Copy each line of the data below with the word "none".

======== Data extracts

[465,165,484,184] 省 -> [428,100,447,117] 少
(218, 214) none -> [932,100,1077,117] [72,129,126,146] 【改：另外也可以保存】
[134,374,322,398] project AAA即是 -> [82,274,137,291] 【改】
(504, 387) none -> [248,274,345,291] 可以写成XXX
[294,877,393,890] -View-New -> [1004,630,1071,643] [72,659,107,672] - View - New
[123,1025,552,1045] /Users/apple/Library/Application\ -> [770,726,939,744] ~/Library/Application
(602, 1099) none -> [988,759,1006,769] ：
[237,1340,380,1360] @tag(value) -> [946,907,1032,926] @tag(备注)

================
======== Data extracts

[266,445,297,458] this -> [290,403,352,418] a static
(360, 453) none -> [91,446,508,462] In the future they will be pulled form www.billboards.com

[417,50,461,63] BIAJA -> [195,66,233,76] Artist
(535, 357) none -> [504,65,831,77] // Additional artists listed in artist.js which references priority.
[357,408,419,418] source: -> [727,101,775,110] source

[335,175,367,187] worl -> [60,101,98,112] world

================

*Answer space:*
(218, 214) none -> [932,100,1077,117] [72,129,126,146] 【改：另外也可以保存】
(504, 387) none -> [248,274,345,291] 可以写成XXX
(602, 1099) none -> [988,759,1006,769] ：
(360, 453) none -> [91,446,508,462] In the future they will be pulled form www.billboards.com
(535, 357) none -> [504,65,831,77] // Additional artists listed in artist.js which references priority.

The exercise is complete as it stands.